Task prompt: Your answer must be only the lines below from the one containing "row order: Status" through the one containing "RMA/2020/221 | Proposed", copied exactly, with the pictures left out.

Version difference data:

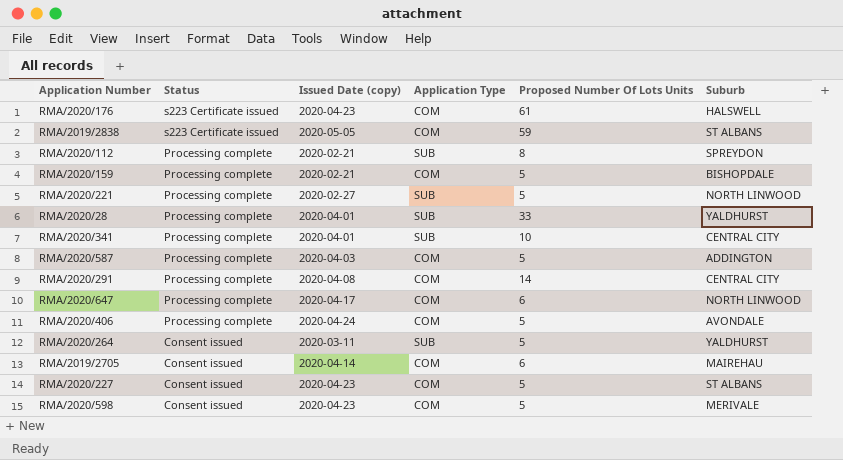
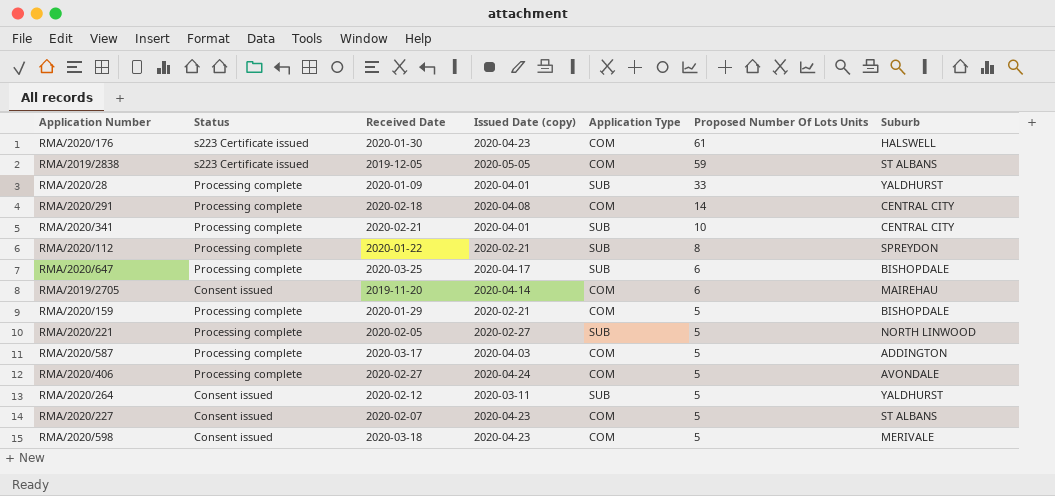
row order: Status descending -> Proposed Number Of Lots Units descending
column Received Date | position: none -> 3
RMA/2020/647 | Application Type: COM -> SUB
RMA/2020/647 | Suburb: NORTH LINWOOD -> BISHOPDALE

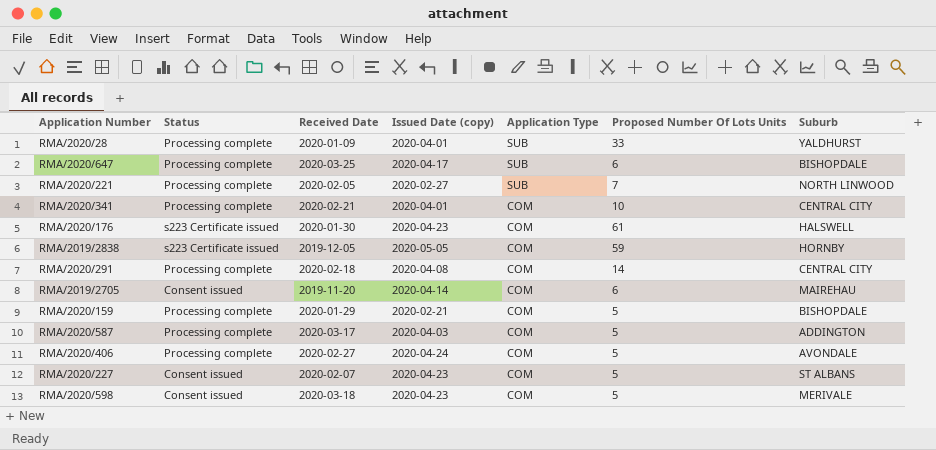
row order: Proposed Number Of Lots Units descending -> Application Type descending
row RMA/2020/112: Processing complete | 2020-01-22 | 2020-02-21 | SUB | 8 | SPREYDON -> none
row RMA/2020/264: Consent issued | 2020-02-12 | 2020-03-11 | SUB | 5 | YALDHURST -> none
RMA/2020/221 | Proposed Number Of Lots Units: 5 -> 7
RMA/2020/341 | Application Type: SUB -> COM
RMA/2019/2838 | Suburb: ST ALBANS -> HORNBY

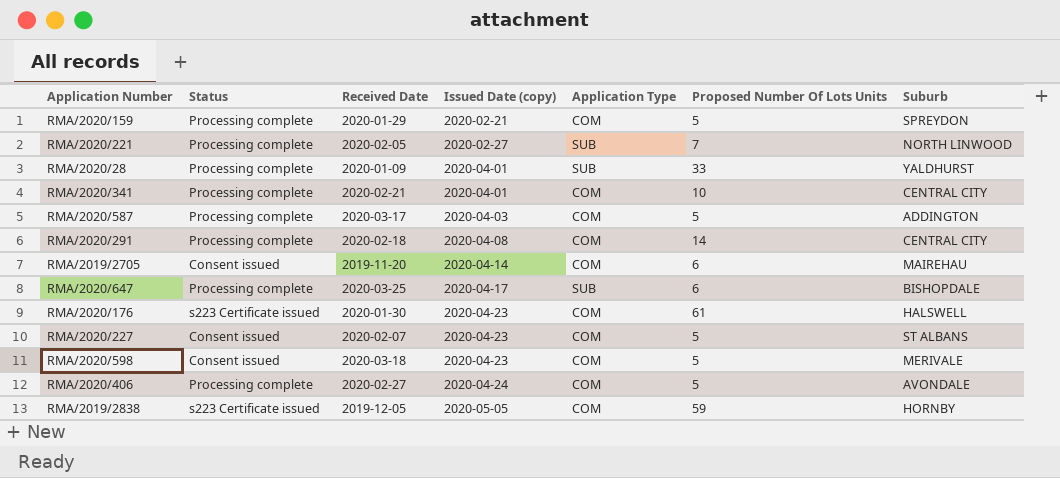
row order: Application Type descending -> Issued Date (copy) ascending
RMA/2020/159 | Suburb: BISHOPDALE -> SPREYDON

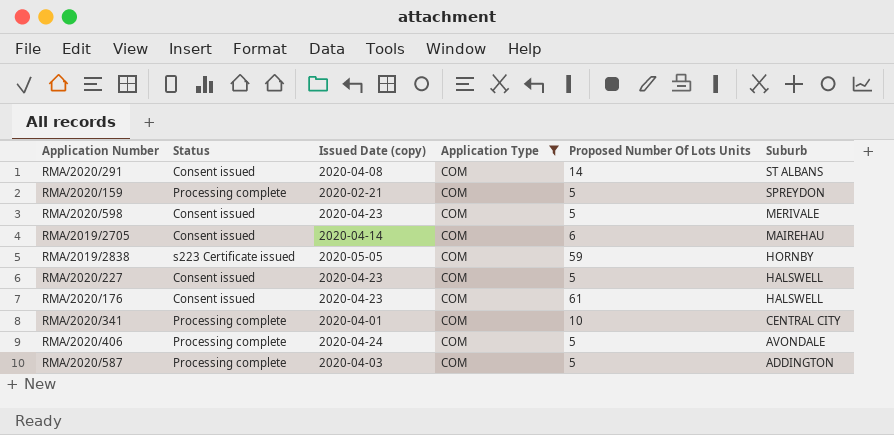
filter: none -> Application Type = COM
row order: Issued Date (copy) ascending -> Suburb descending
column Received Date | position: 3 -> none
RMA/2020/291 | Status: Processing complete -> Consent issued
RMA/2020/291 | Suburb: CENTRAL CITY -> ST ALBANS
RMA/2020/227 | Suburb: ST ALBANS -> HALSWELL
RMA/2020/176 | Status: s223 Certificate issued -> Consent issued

...

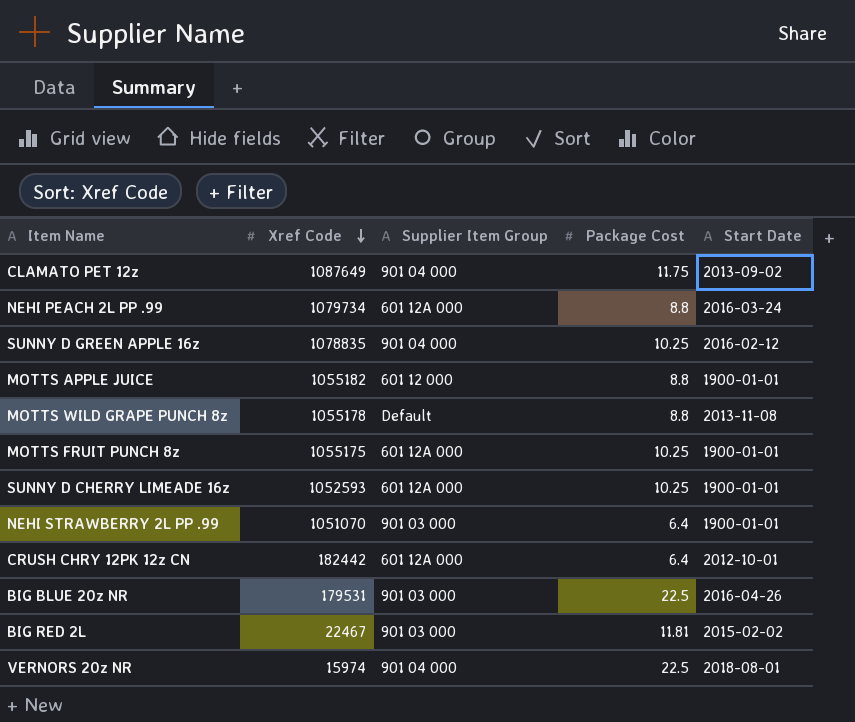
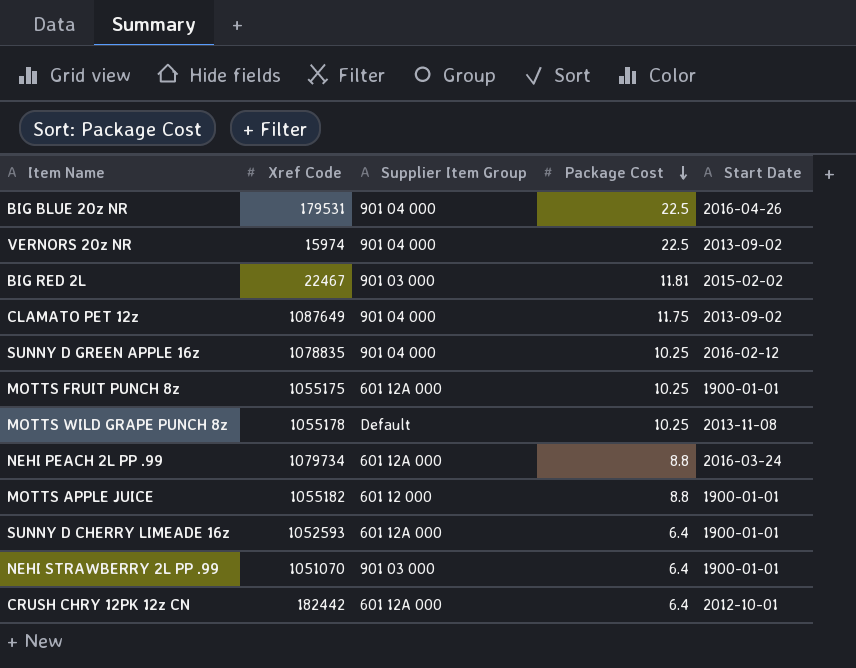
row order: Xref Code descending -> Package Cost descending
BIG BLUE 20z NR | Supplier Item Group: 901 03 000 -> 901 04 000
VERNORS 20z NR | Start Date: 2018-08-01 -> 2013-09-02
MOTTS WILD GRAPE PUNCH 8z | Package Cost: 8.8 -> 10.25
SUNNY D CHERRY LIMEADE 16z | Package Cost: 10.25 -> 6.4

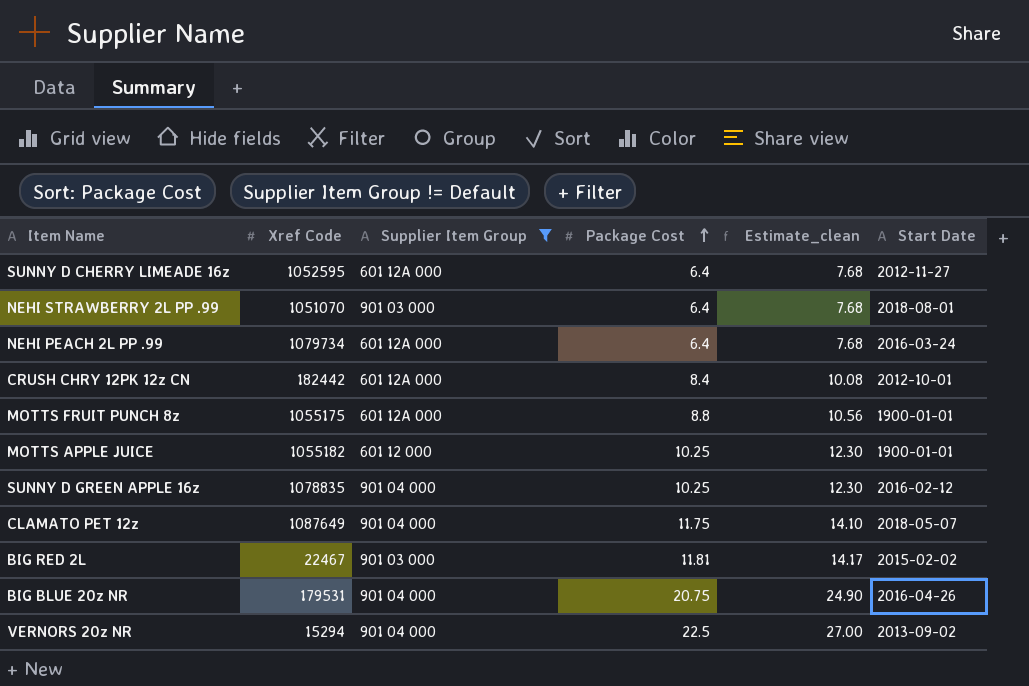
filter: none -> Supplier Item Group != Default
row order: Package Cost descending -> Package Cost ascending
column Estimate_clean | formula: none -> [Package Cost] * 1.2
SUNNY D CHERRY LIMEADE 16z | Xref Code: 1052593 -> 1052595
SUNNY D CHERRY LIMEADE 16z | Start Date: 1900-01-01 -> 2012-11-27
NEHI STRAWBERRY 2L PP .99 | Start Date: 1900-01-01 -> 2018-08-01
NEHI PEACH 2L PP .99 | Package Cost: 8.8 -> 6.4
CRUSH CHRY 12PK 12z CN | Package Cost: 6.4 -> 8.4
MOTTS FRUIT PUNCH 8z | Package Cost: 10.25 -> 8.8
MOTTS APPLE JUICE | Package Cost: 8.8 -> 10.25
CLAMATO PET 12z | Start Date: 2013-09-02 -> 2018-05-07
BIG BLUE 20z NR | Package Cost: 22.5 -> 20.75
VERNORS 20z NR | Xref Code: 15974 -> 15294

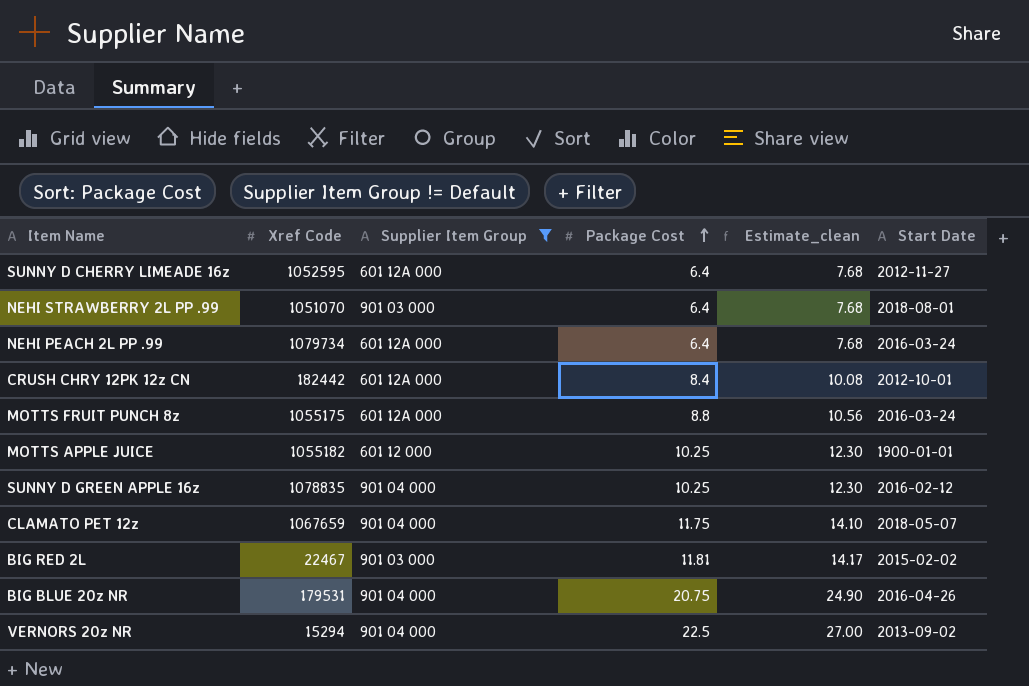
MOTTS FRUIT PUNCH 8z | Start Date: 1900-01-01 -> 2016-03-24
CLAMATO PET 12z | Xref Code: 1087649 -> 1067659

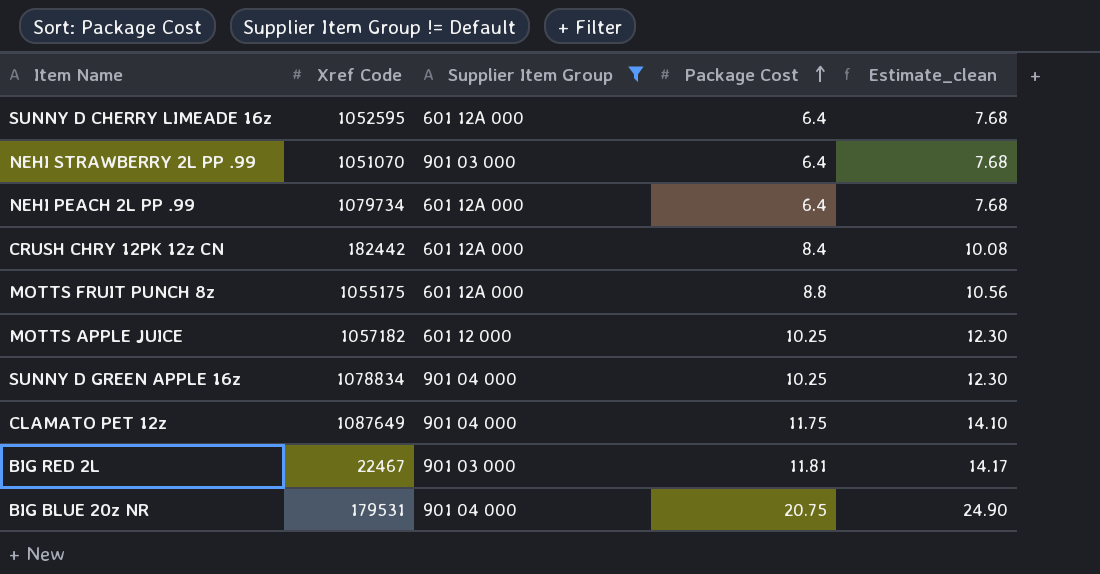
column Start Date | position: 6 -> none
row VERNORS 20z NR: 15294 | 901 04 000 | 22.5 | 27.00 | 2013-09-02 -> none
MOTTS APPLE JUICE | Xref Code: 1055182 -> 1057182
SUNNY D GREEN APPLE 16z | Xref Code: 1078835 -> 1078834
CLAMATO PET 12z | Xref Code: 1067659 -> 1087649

The answer:
row order: Status descending -> Proposed Number Of Lots Units descending
column Received Date | position: none -> 3
RMA/2020/647 | Application Type: COM -> SUB
RMA/2020/647 | Suburb: NORTH LINWOOD -> BISHOPDALE

row order: Proposed Number Of Lots Units descending -> Application Type descending
row RMA/2020/112: Processing complete | 2020-01-22 | 2020-02-21 | SUB | 8 | SPREYDON -> none
row RMA/2020/264: Consent issued | 2020-02-12 | 2020-03-11 | SUB | 5 | YALDHURST -> none
RMA/2020/221 | Proposed Number Of Lots Units: 5 -> 7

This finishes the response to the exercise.